Directions: Say how many lines in the material below hold the word "none", and say nothing else.

Source data:

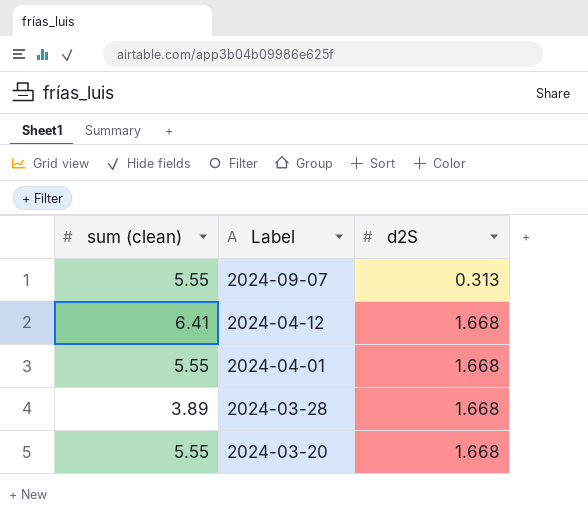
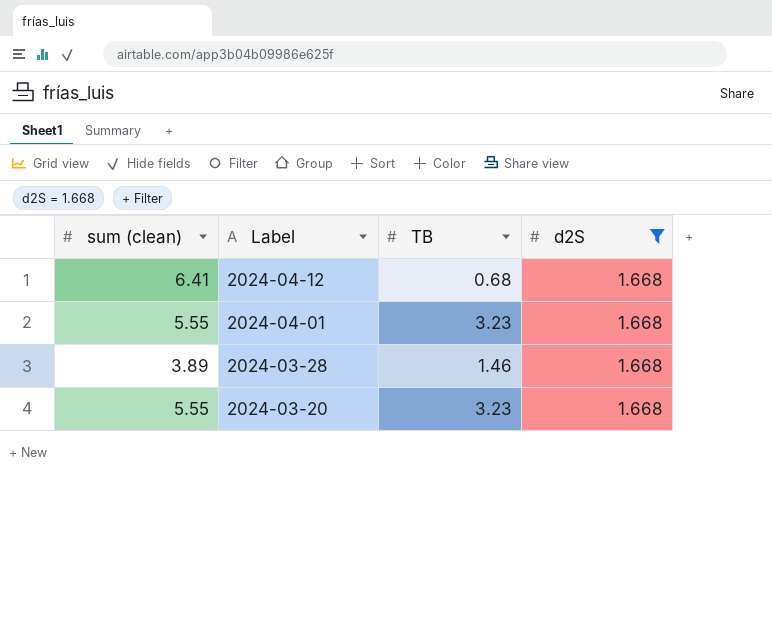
filter: none -> d2S = 1.668
column TB | position: none -> 3

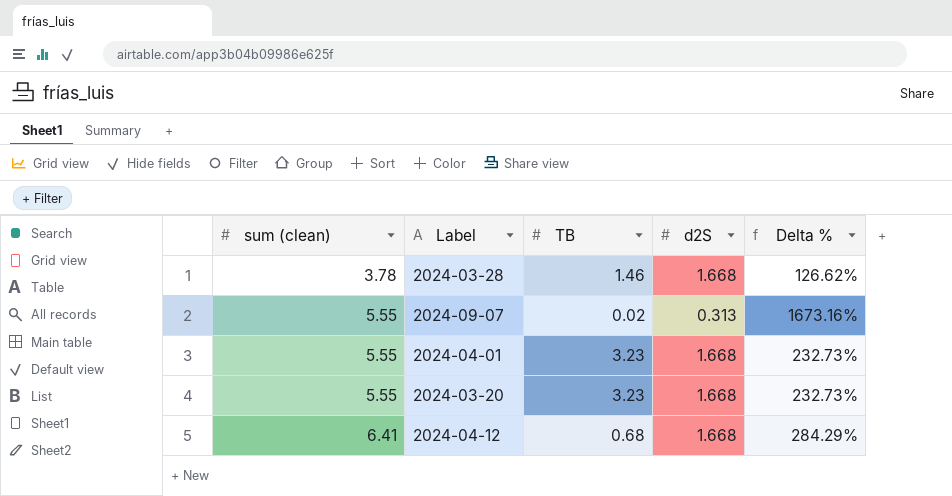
filter: d2S = 1.668 -> none
row order: Label descending -> sum (clean) ascending
column Delta % | formula: none -> ([sum (clean)] - [d2S]) / [d2S]
2024-03-28 | sum (clean): 3.89 -> 3.78

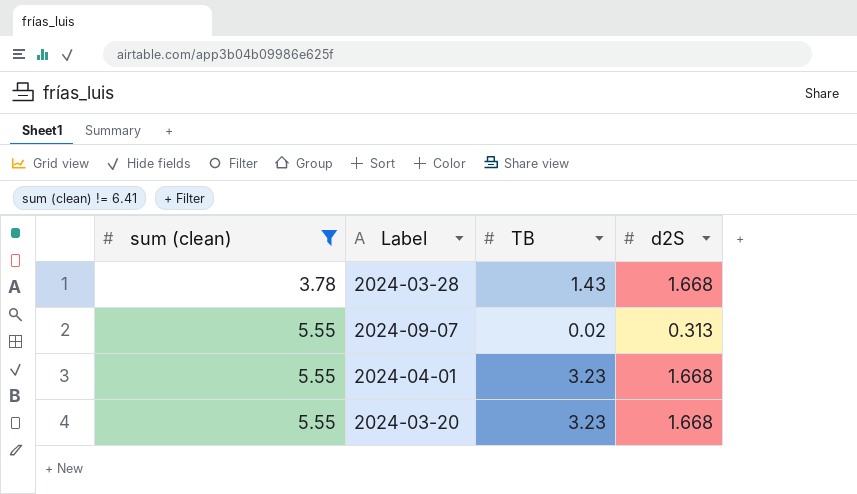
filter: none -> sum (clean) != 6.41
column Delta % | formula: ([sum (clean)] - [d2S]) / [d2S] -> none
2024-03-28 | TB: 1.46 -> 1.43

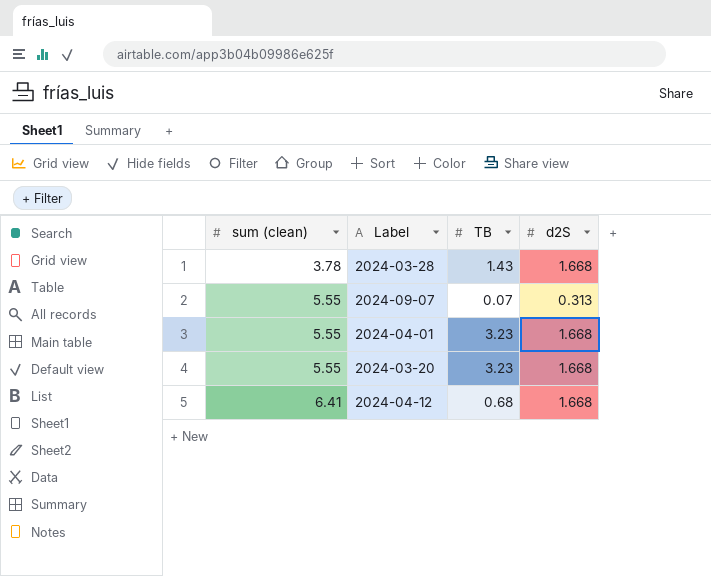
filter: sum (clean) != 6.41 -> none
2024-09-07 | TB: 0.02 -> 0.07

Task response: 7